Molecular basis for C-degron recognition by the SCF ^Das1 ubiquitin ligase

Selective protein degradation by the ubiquitin-proteasome system frequently involves substrate recognition via short linear motifs known as degradation signals or degrons. Whereas degrons located at protein N-termini (N-degrons) have been extensively studied, our understanding of C-terminal degrons (C-degrons) is comparatively limited. Previously, we showed that the yeast SCF ubiquitin ligase and one of its substrate receptor subunits, the F-box protein Das1, target a broad range of C-degrons and implicated SCF ^Das1 in orphan quality control. Here, we sought to determine how Das1 recognizes its substrates.
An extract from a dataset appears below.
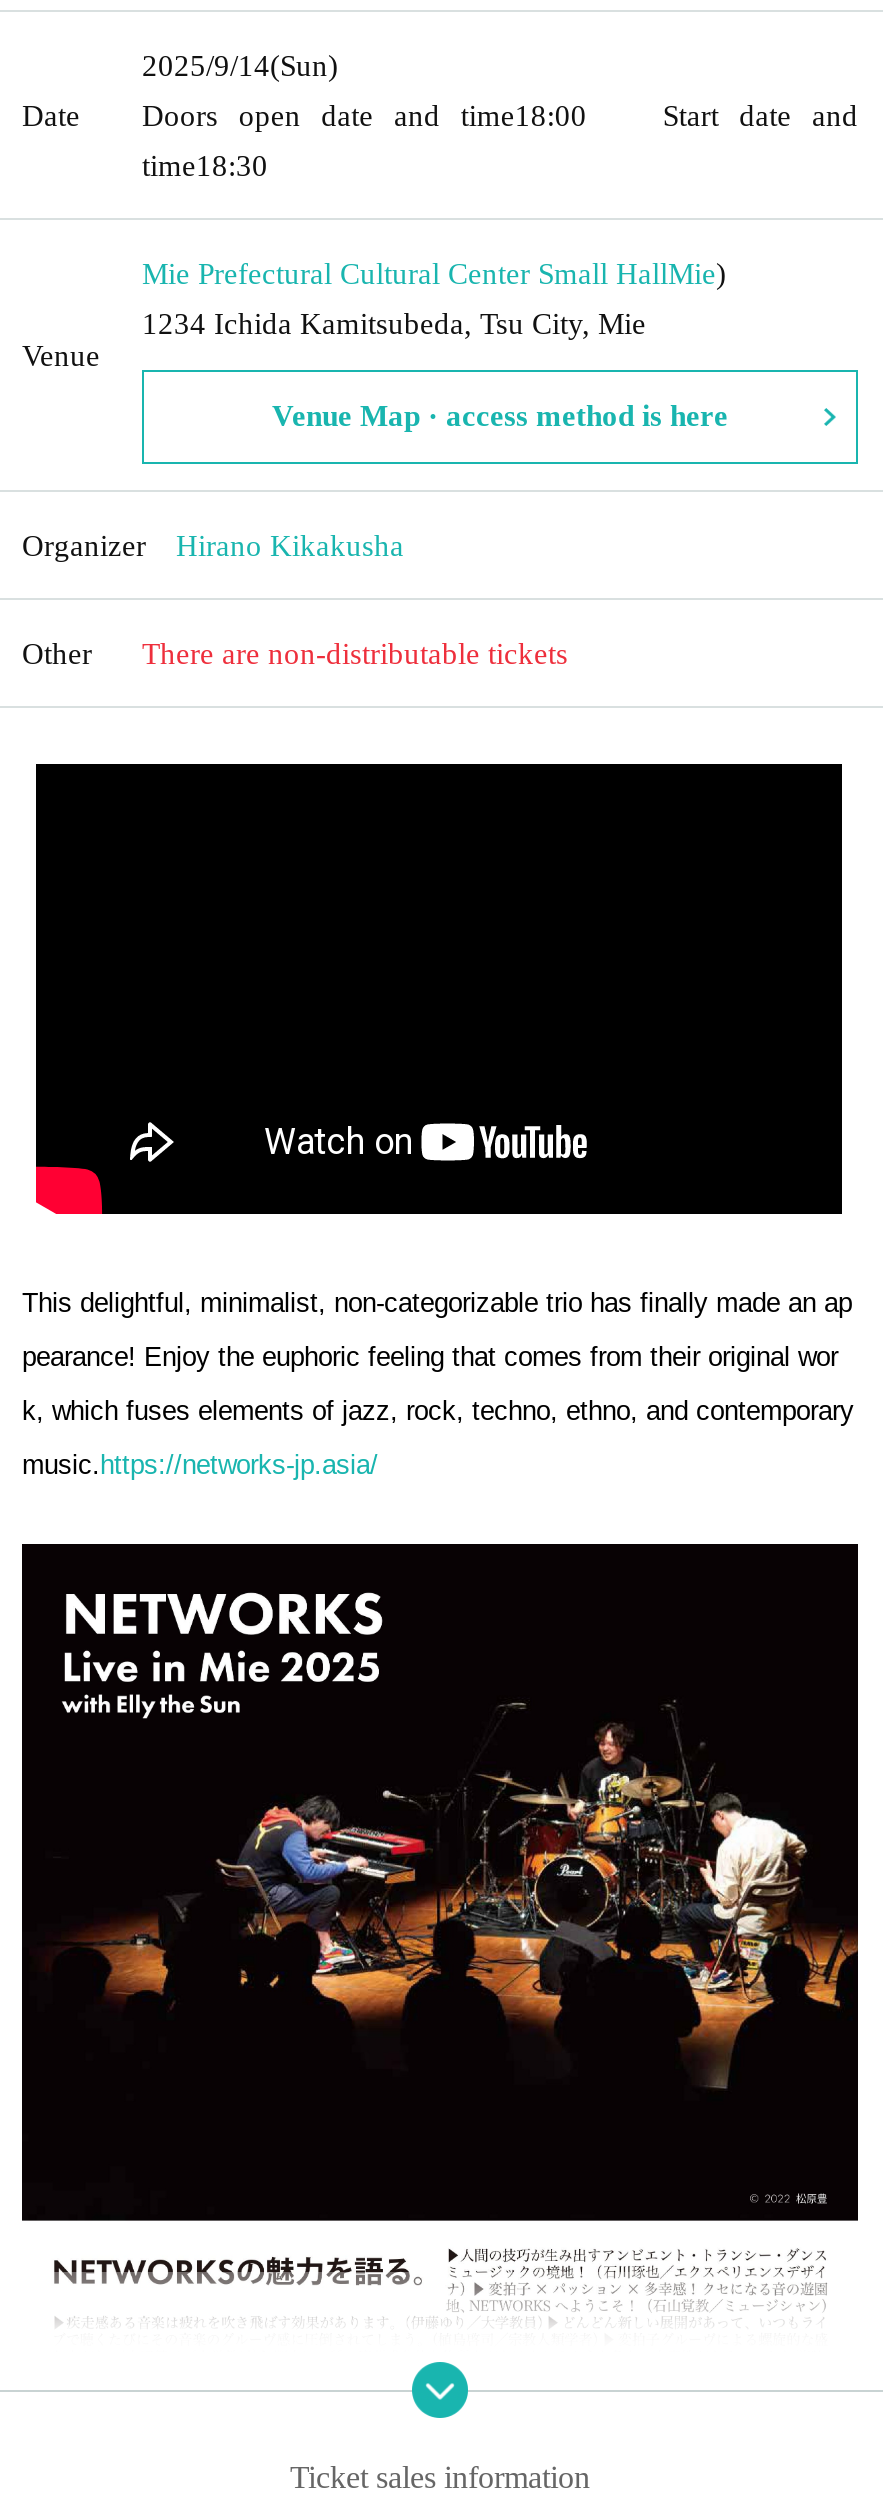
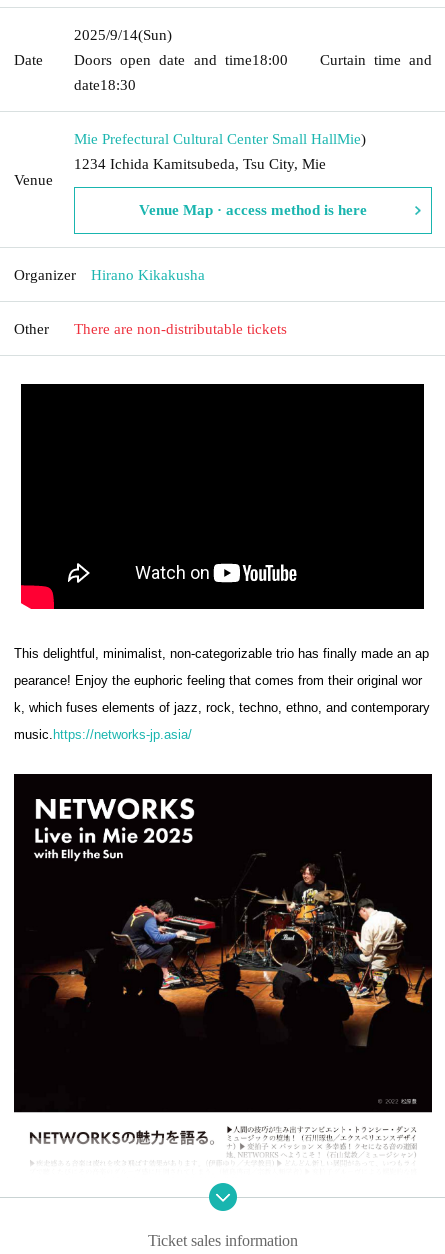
- Doors open date and time18:00 Start date and
+ Doors open date and time18:00 Curtain time and

- time18:30
+ date18:30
By combining in vivo competition assays with structural modeling and mutational analysis, we demonstrate that distinct C-degrons compete for a common site on Das1, indicating a shared mode of recognition. We identify a positively charged pocket within the Das1 leucine-rich repeat domain as the C-degron binding site. Three basic residues at the base of this pocket are essential for Das1 function, likely mediating electrostatic interactions with the C-terminal carboxyl group of the degron, while additional residues contribute to substrate specificity. Comparative analysis reveals that this pocket and its function are conserved across the Saccharomycetaceae family, supporting a conserved role for Das1 in protein quality control.